Los Angeles then began their final drive from their own 2. Norton caught a pair of 6-yard passes, before Lowe broke off a 20-yard run around the right end. A 13-yard Kocourek catch moved the ball to the Charger 47, before Kemp was sacked twice for the loss of 12 yards, bring up 3rd and 22. Kemp and Ferguson connected for 13 yards, and Lowe converted on 4th and 9 with another run around the right end, this time for 24 yards, to the Houston 28. A 6-yard pass to Flowers, either side of two incompletions, brought up 4th and 4 from the 22 with a little over a minute remaining. Kemp's last pass, intended for Kocourek, was incomplete, and Houston ran out the clock to clinch the AFL title.

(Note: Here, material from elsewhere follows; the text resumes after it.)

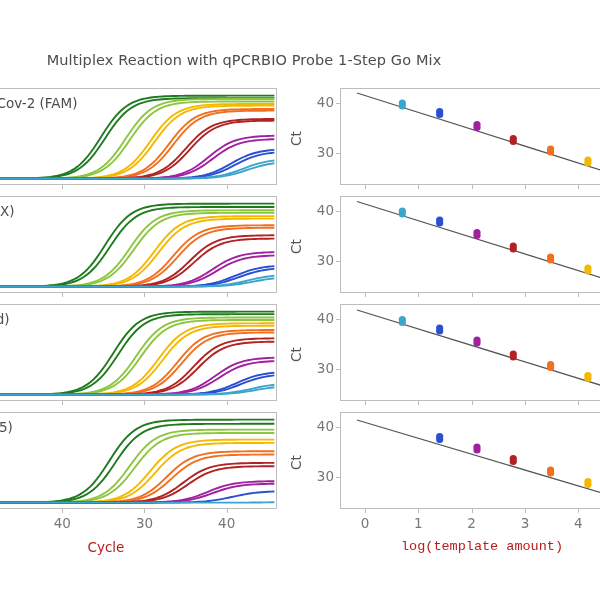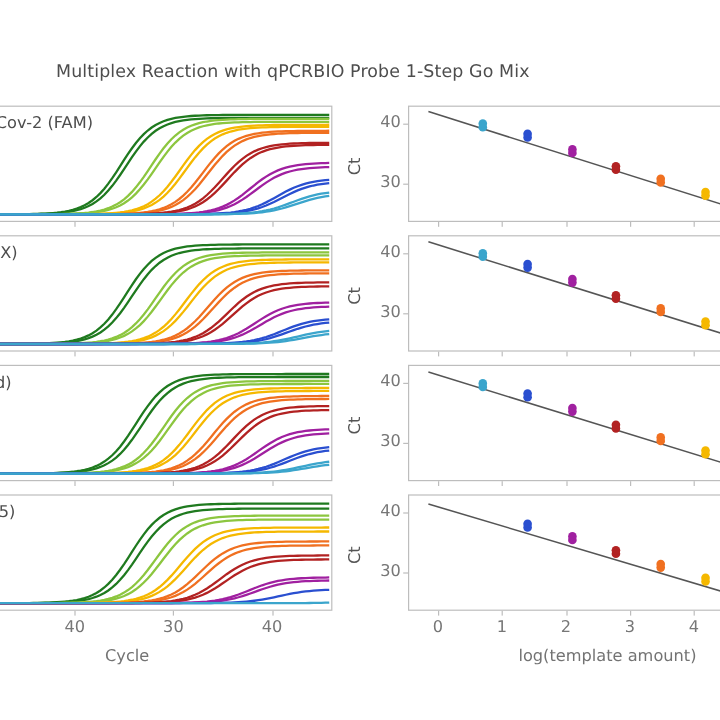"Cycle" .axlabel { color: #737373 -> #b91c1c }
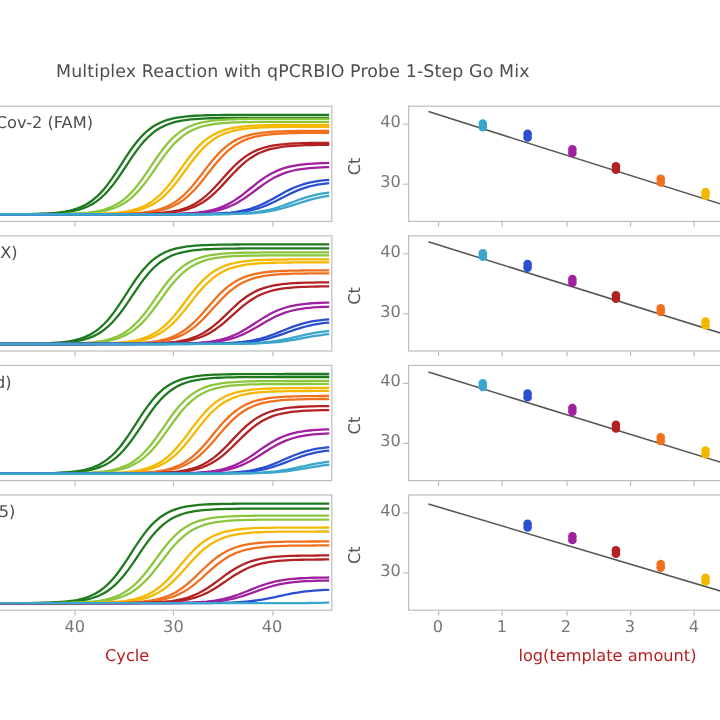"log(template amount)" div.axlabel { font-family: none -> Liberation Mono, monospace; left: 432px -> 401px }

Blanda was 16 of 31 for 301 yards and three touchdowns, each of which came on 3rd down. Kemp was 21 of 41 for 171 yards, with two interceptions. Lowe rushed 21 times for 165 yards and a touchdown. Chargers didn’t meet the Houston Oilers in the playoffs so in 1961 lost in the AFL Championship Game to the Oilers 10-3.

| Quarter | 1 | 2 | 3 | 4 | Total |
|---|---|---|---|---|---|
| Chargers | 6 | 3 | 7 | 0 | 16 |
| Oilers | 0 | 10 | 7 | 7 | 24 |

== Awards ==
While the AFL All-Star game wasn't run until the AFL's second season, the Associated Press named an All-AFL Team featuring four Chargers: Dick Harris, Jack Kemp, Paul Lowe and Ron Mix. In addition, Kemp received six votes as the UPI AFL player of the year, (Note: Abner Haynes of the Texans won with nine votes.) and Gillman received five votes as the UPI coach of the year. (Note: Lou Rymkus of the Oilers won with nine votes.)